- Work order -
Look at each line of the listing. Copy those that hold the string "Акція".

- Records supplied -
....
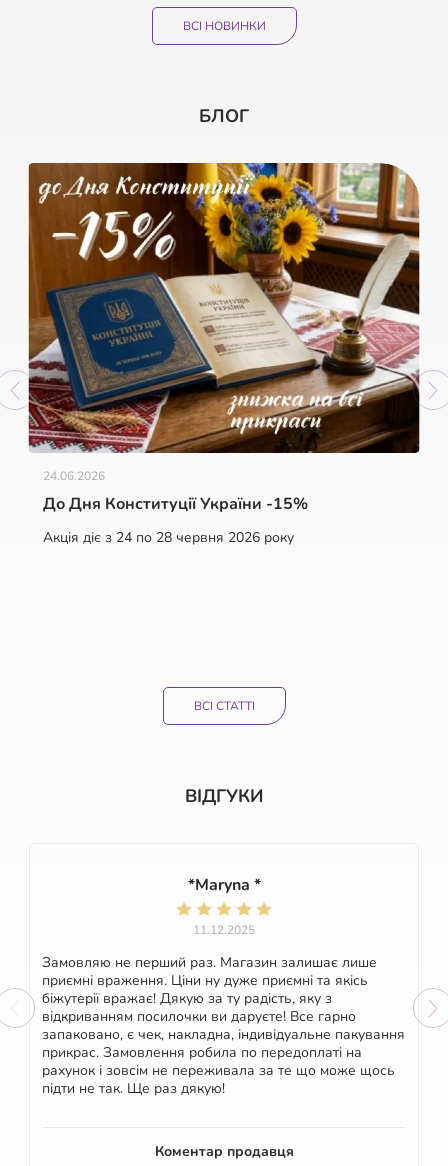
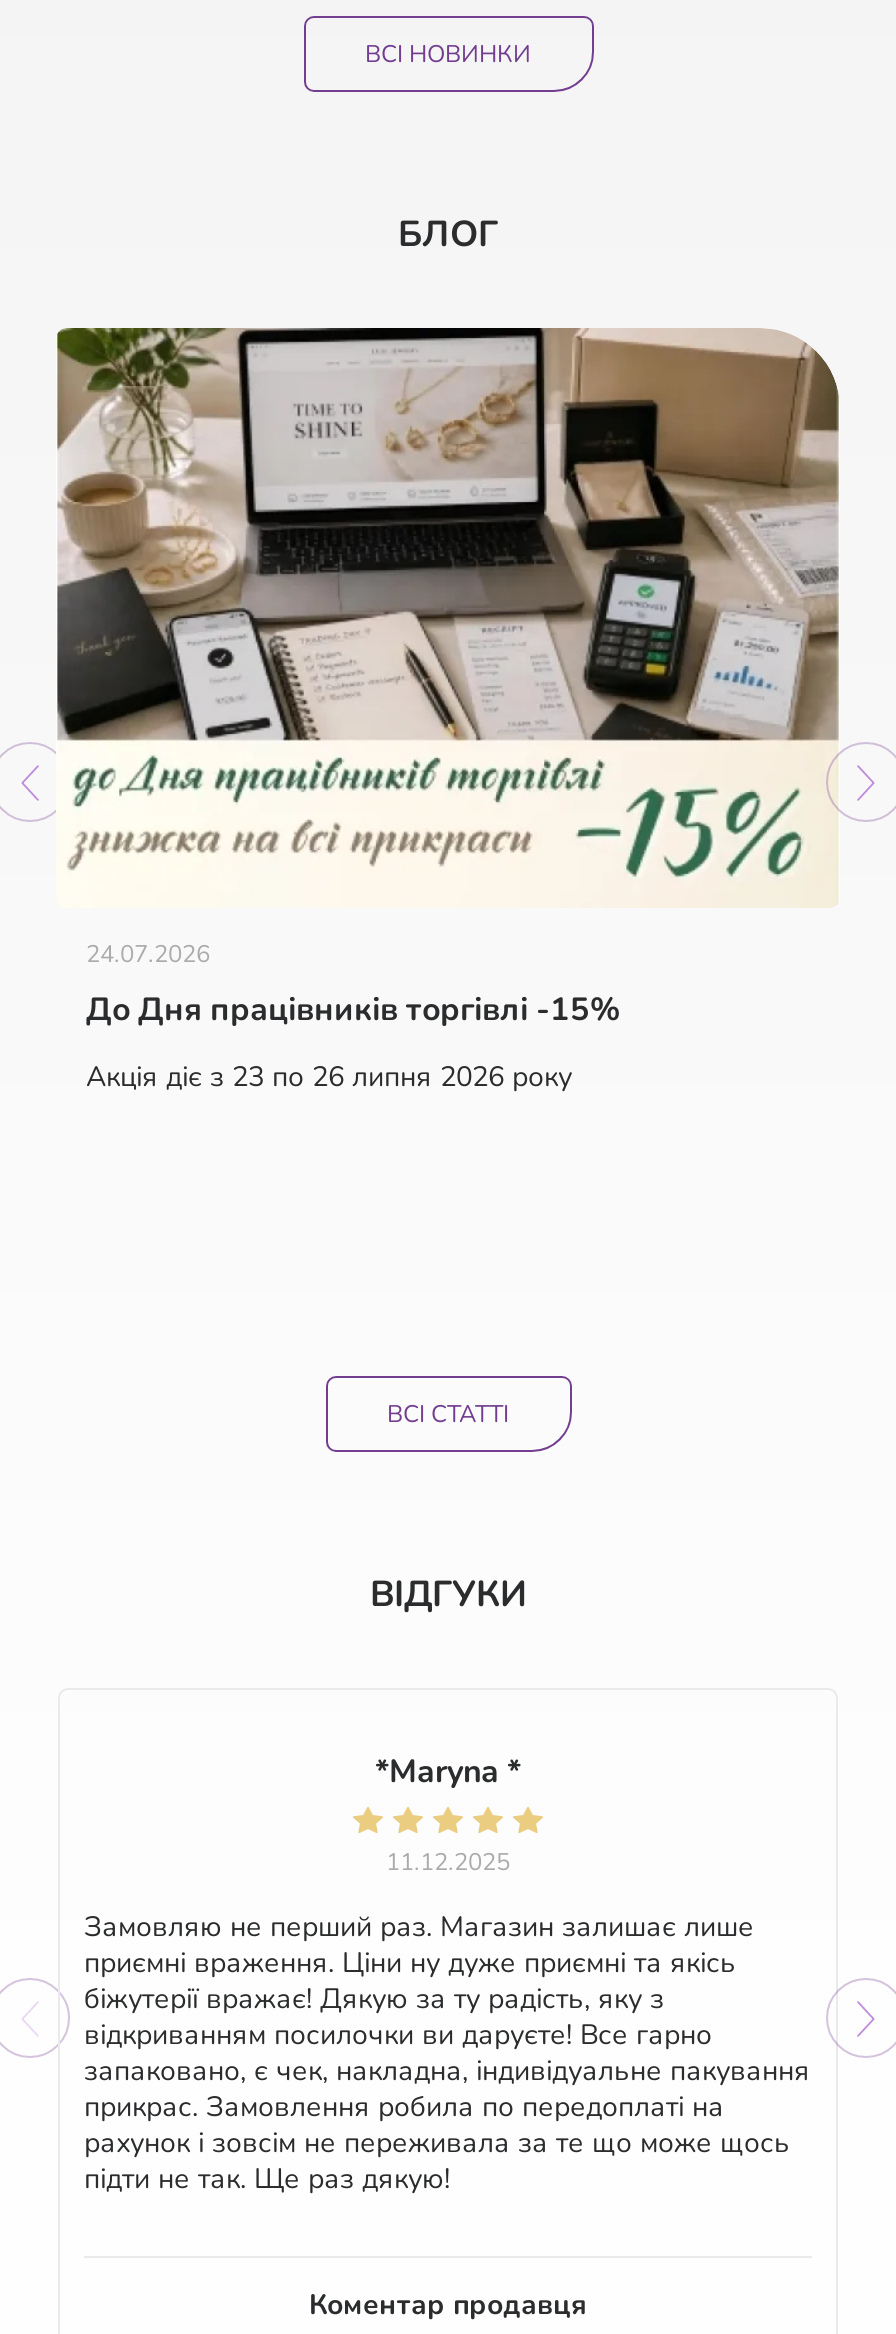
- [image]
- 24.06.2026
+ [image]
+ 24.07.2026

- До Дня Конституції України -15%
+ До Дня працівників торгівлі -15%

- Акція діє з 24 по 28 червня 2026 року
+ Акція діє з 23 по 26 липня 2026 року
....
- Solved problem -
- Акція діє з 24 по 28 червня 2026 року
+ Акція діє з 23 по 26 липня 2026 року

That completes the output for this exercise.